_Instructions to follow_:
Task for the records below: please retype exactly and only the lines from the first through the one with "carries legal and/or financial implications.", with every picture omitted.

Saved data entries
========================================

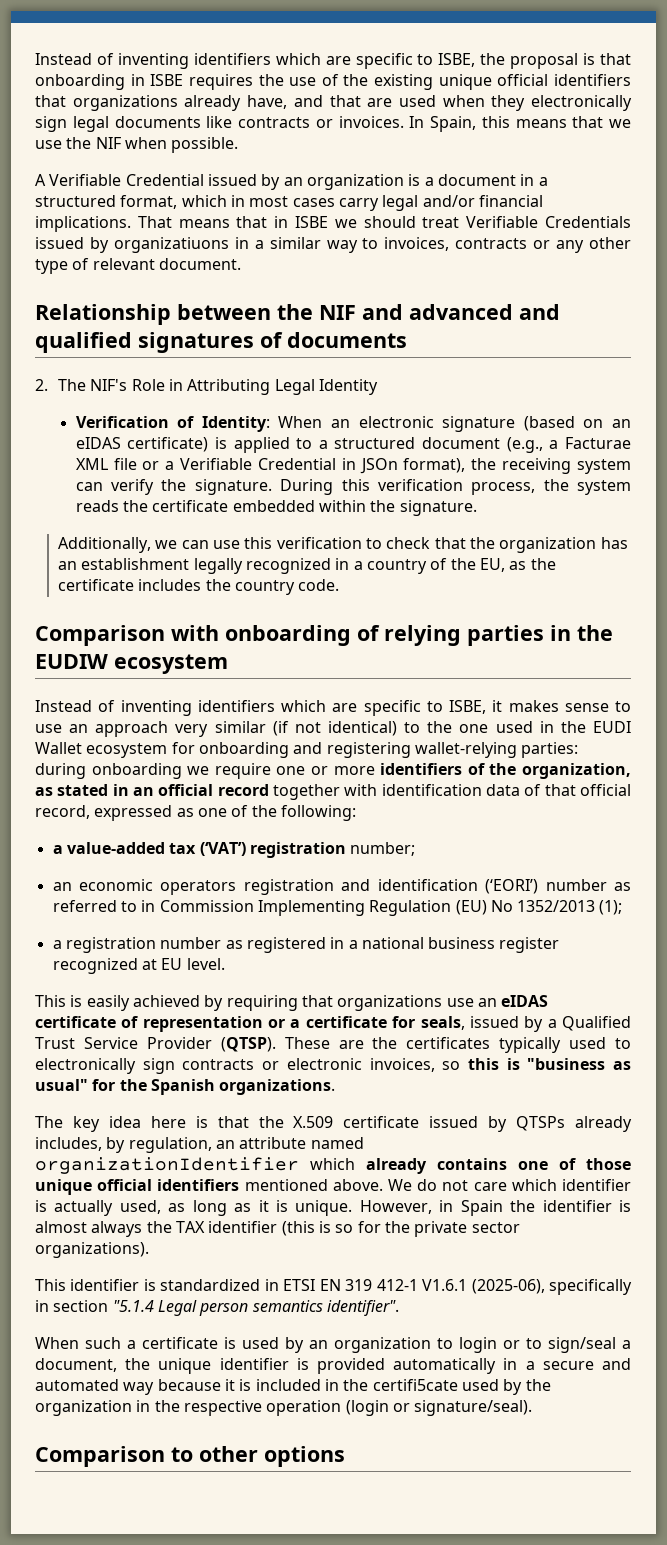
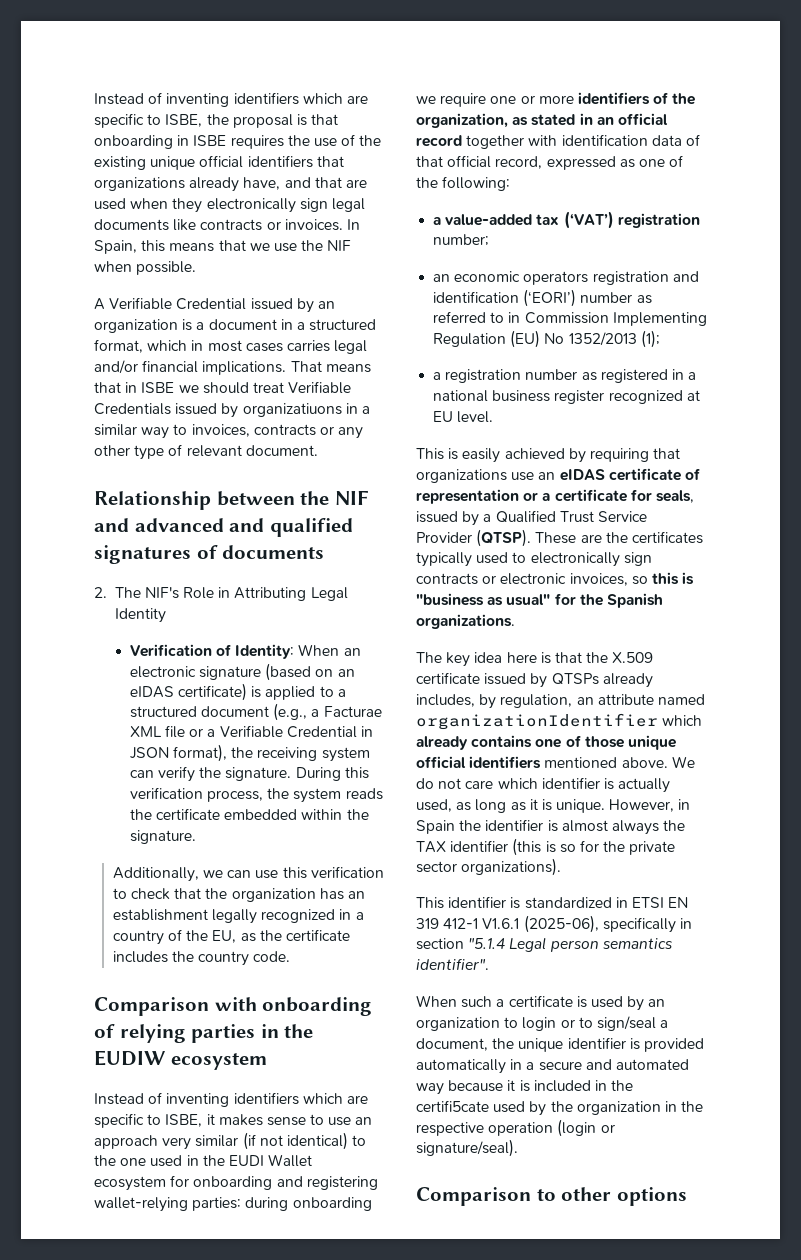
- A Verifiable Credential issued by an organization is a document in a structured format, which in most cases carry legal and/or financial implications.
+ A Verifiable Credential issued by an organization is a document in a structured format, which in most cases carries legal and/or financial implications.
- Verification of Identity: When an electronic signature (based on an eIDAS certificate) is applied to a structured document (e.g., a Facturae XML file or a Verifiable Credential in JSOn format), the receiving system can verify the signature.
+ Verification of Identity: When an electronic signature (based on an eIDAS certificate) is applied to a structured document (e.g., a Facturae XML file or a Verifiable Credential in JSON format), the receiving system can verify the signature.

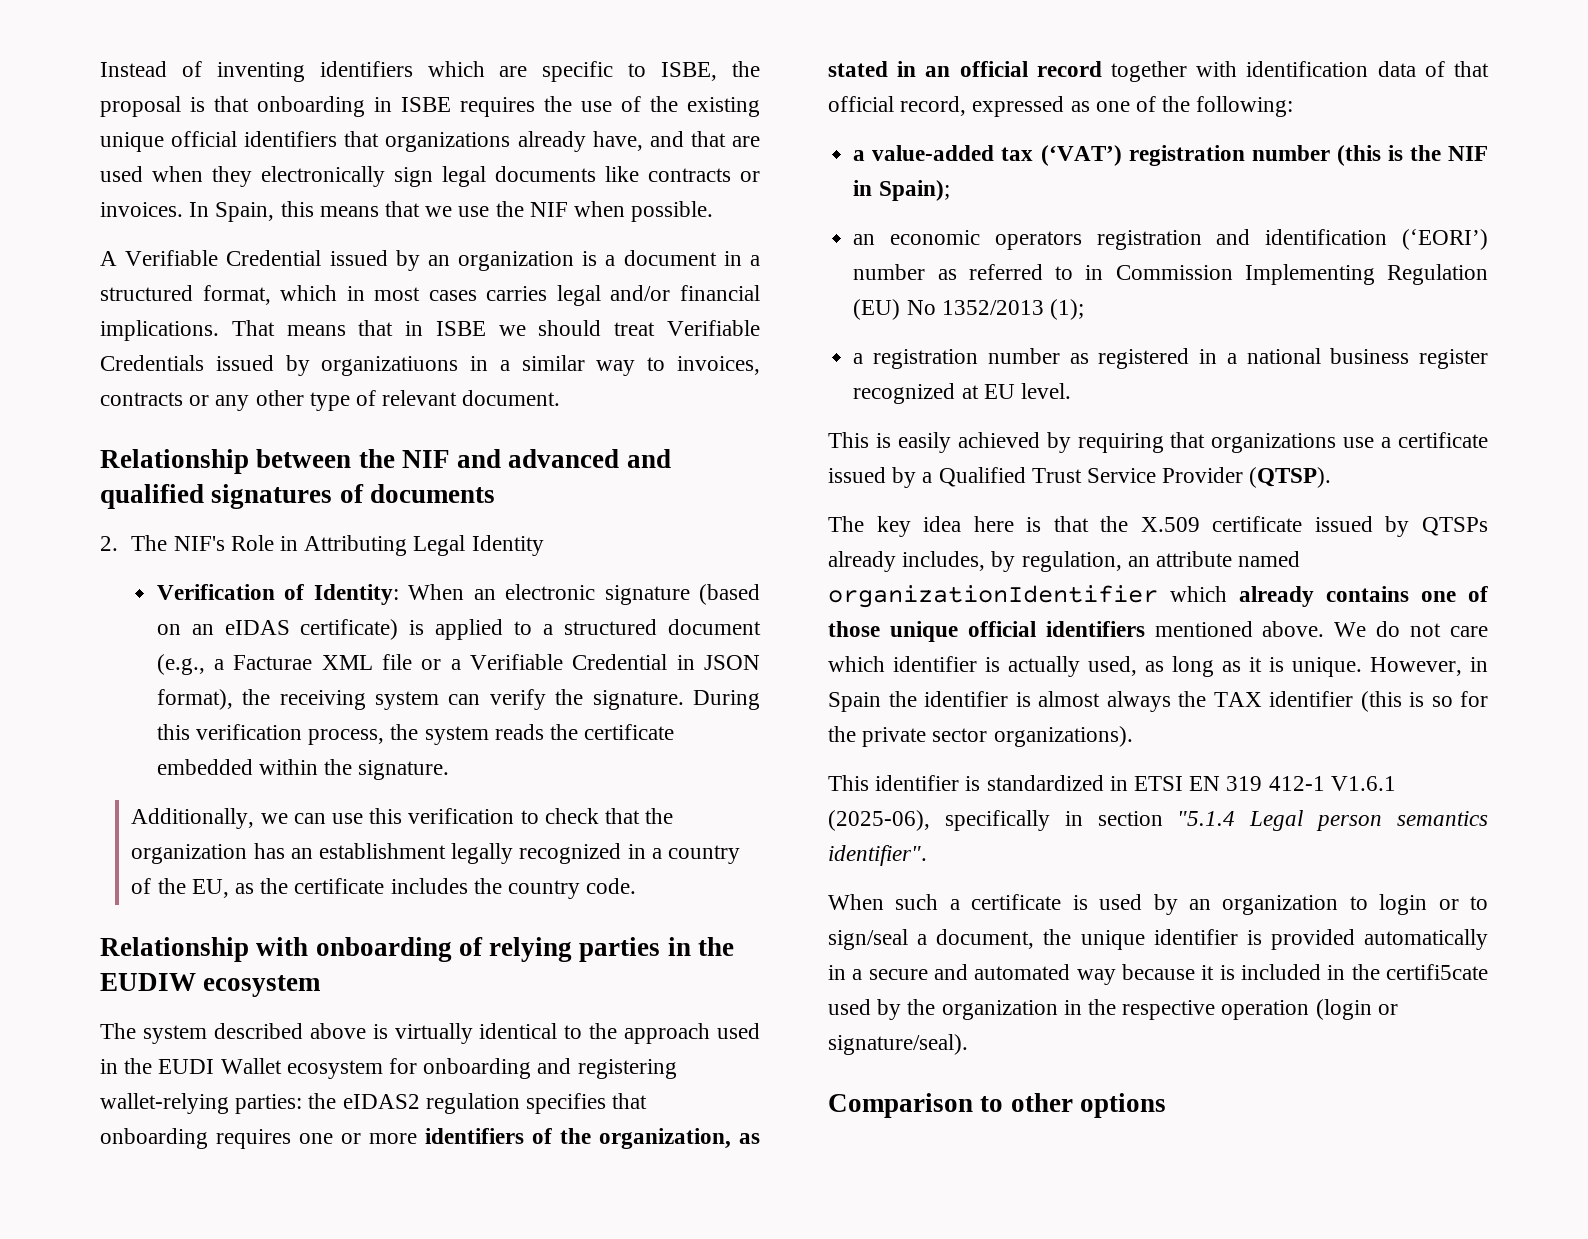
- Comparison with onboarding of relying parties in the EUDIW ecosystem
+ Relationship with onboarding of relying parties in the EUDIW ecosystem
- Instead of inventing identifiers which are specific to ISBE, it makes sense to use an approach very similar (if not identical) to the one used in the EUDI Wallet ecosystem for onboarding and registering wallet-relying parties: during onboarding we require one or more identifiers of the organization, as stated in an official record together with identification data of that official record, expressed as one of the following:
+ The system described above is virtually identical to the approach used in the EUDI Wallet ecosystem for onboarding and registering wallet-relying parties: the eIDAS2 regulation specifies that onboarding requires one or more identifiers of the organization, as stated in an official record together with identification data of that official record, expressed as one of the following:
- a value-added tax (‘VAT’) registration number;
+ a value-added tax (‘VAT’) registration number (this is the NIF in Spain);
- This is easily achieved by requiring that organizations use an eIDAS certificate of representation or a certificate for seals, issued by a Qualified Trust Service Provider (QTSP). These are the certificates typically used to electronically sign contracts or electronic invoices, so this is "business as usual" for the Spanish organizations.
+ This is easily achieved by requiring that organizations use a certificate issued by a Qualified Trust Service Provider (QTSP).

========================================

_Answer box_:
- A Verifiable Credential issued by an organization is a document in a structured format, which in most cases carry legal and/or financial implications.
+ A Verifiable Credential issued by an organization is a document in a structured format, which in most cases carries legal and/or financial implications.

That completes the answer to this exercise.